**DATA SHOWN:**
++++

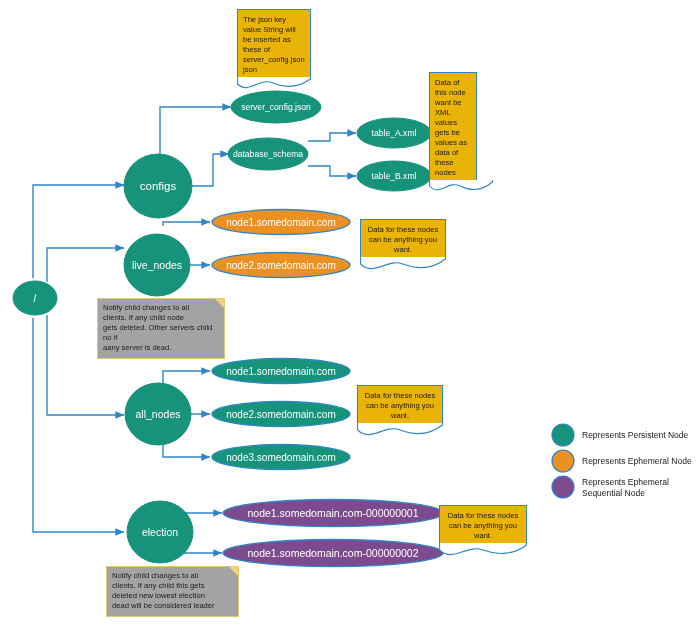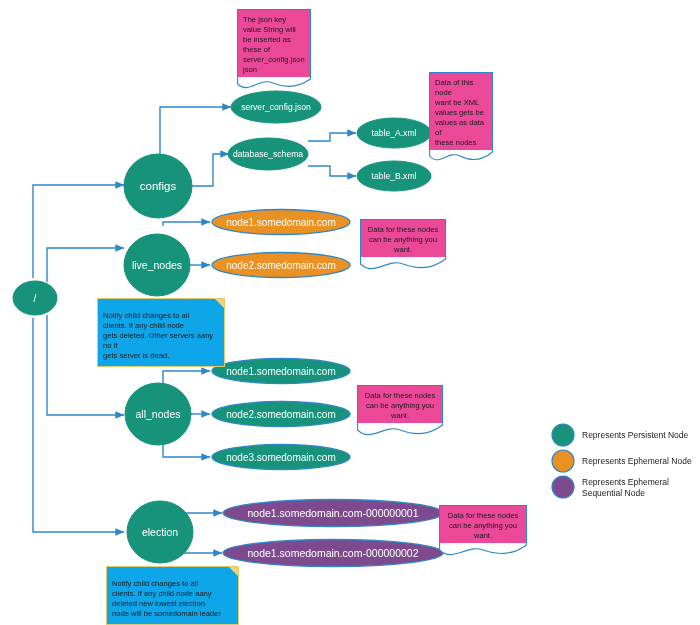--- a/index.html
+++ b/index.html
@@ -54,7 +54,7 @@
   .note-blue .note-body {
     border: 1px solid #2e86c8;
     border-bottom: none;
-    background: #ec4899;
+    background: #eab308;
     padding: 5px 5px 2px 5px;
     text-align: center;
   }

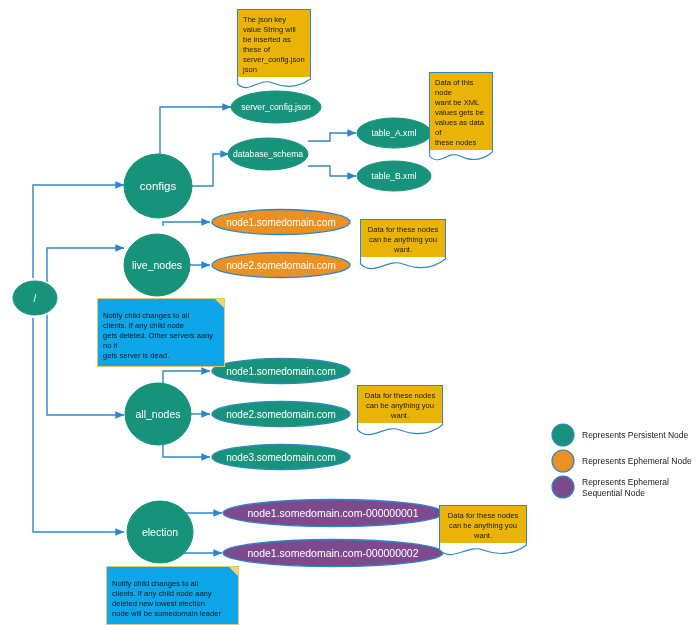--- a/index.html
+++ b/index.html
@@ -229,7 +229,7 @@
     </svg>
   </div>
 
-  <div class="note note-blue note-blue-left" style="left:429px; top:72px; width:64px;">
+  <div class="note note-blue note-blue-left" style="left:429px; top:72px; width:48px;">
     <div class="note-body note-text">
       <div>Data of this node</div>
       <div>want be XML</div>

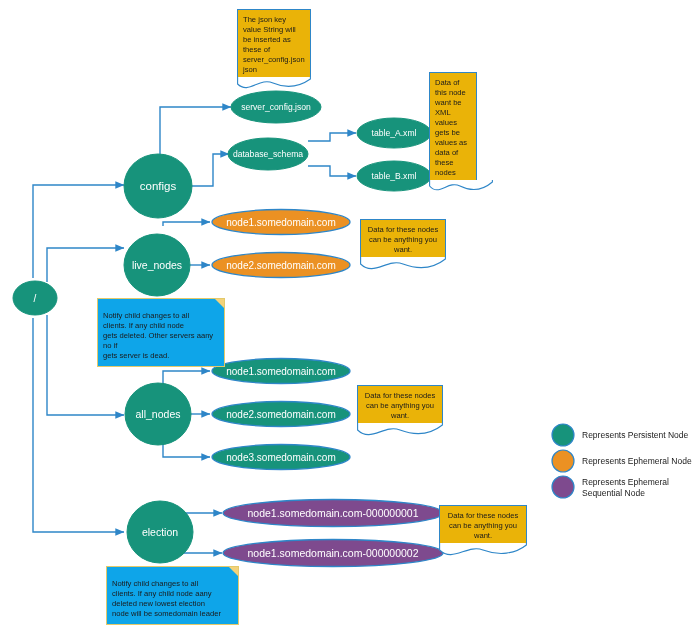--- a/index.html
+++ b/index.html
@@ -65,9 +65,9 @@
     display: block;
   }
   .note-yellow {
-    background: #0ea5e9;
+    background: #a3a3a3;
     border: 1px solid #e3c96a;
-    padding: 12px 6px 5px 5px;
+    padding: 4px 6px 5px 5px;
     text-align: left;
   }
   .note-yellow .fold {

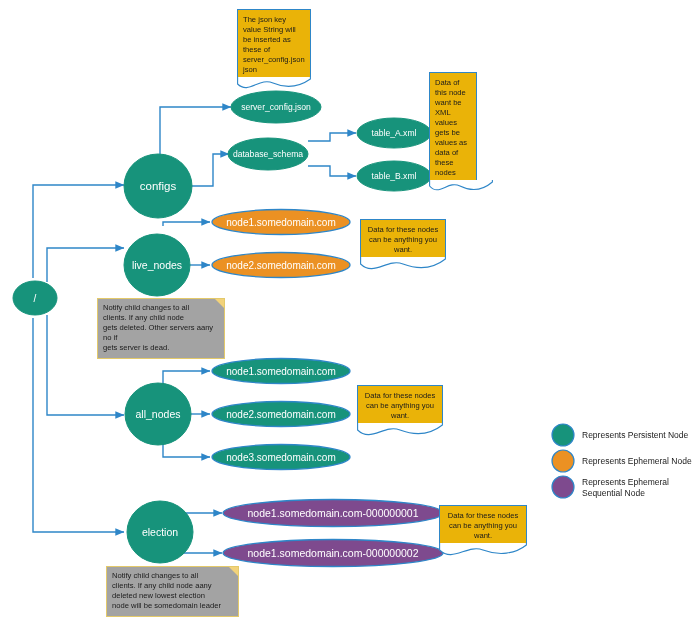--- a/index.html
+++ b/index.html
@@ -279,7 +279,7 @@
     <span class="fold"></span>
     <div>Notify child changes to all</div>
     <div>clients. If any child node</div>
-    <div>gets deleted. Other servers aany no if</div>
+    <div>gets deleted. Other servers child no if</div>
     <div>gets server is dead.</div>
   </div>
 

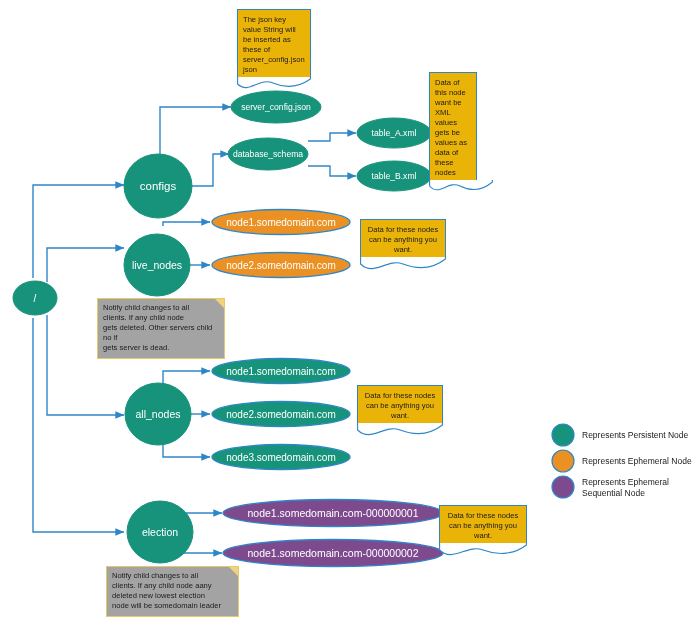--- a/index.html
+++ b/index.html
@@ -280,7 +280,7 @@
     <div>Notify child changes to all</div>
     <div>clients. If any child node</div>
     <div>gets deleted. Other servers child no if</div>
-    <div>gets server is dead.</div>
+    <div>aany server is dead.</div>
   </div>
 
   <div class="note note-yellow note-text" style="left:106px; top:566px; width:133px;">

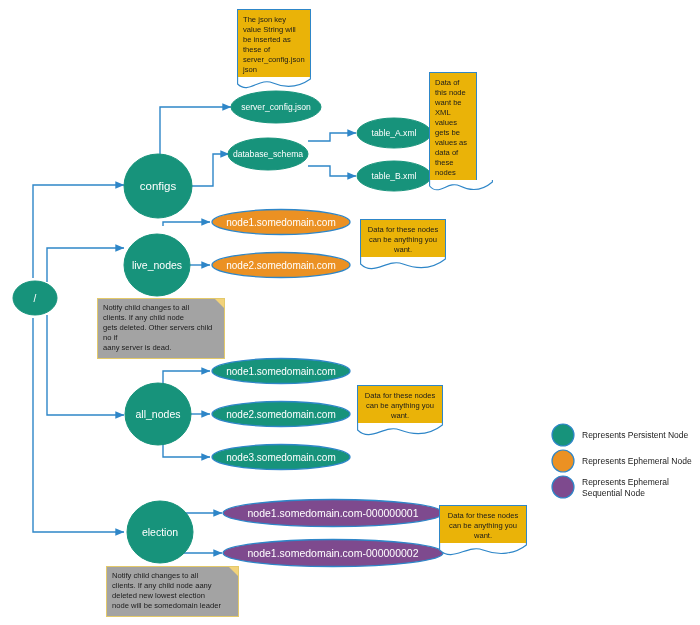--- a/index.html
+++ b/index.html
@@ -286,7 +286,7 @@
   <div class="note note-yellow note-text" style="left:106px; top:566px; width:133px;">
     <span class="fold"></span>
     <div>Notify child changes to all</div>
-    <div>clients. If any child node aany</div>
+    <div>clients. If any child this gets</div>
     <div>deleted new lowest election</div>
     <div>node will be somedomain leader</div>
   </div>

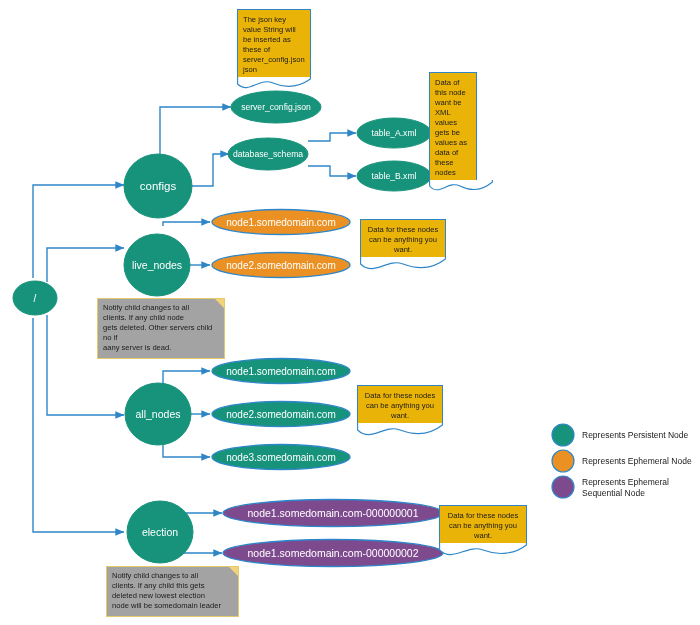--- a/index.html
+++ b/index.html
@@ -288,7 +288,7 @@
     <div>Notify child changes to all</div>
     <div>clients. If any child this gets</div>
     <div>deleted new lowest election</div>
-    <div>node will be somedomain leader</div>
+    <div>dead will be considered leader</div>
   </div>
 
 </div>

++++

From the entries above, tally the lines that contain the string "node". Report the total and nothing more.

6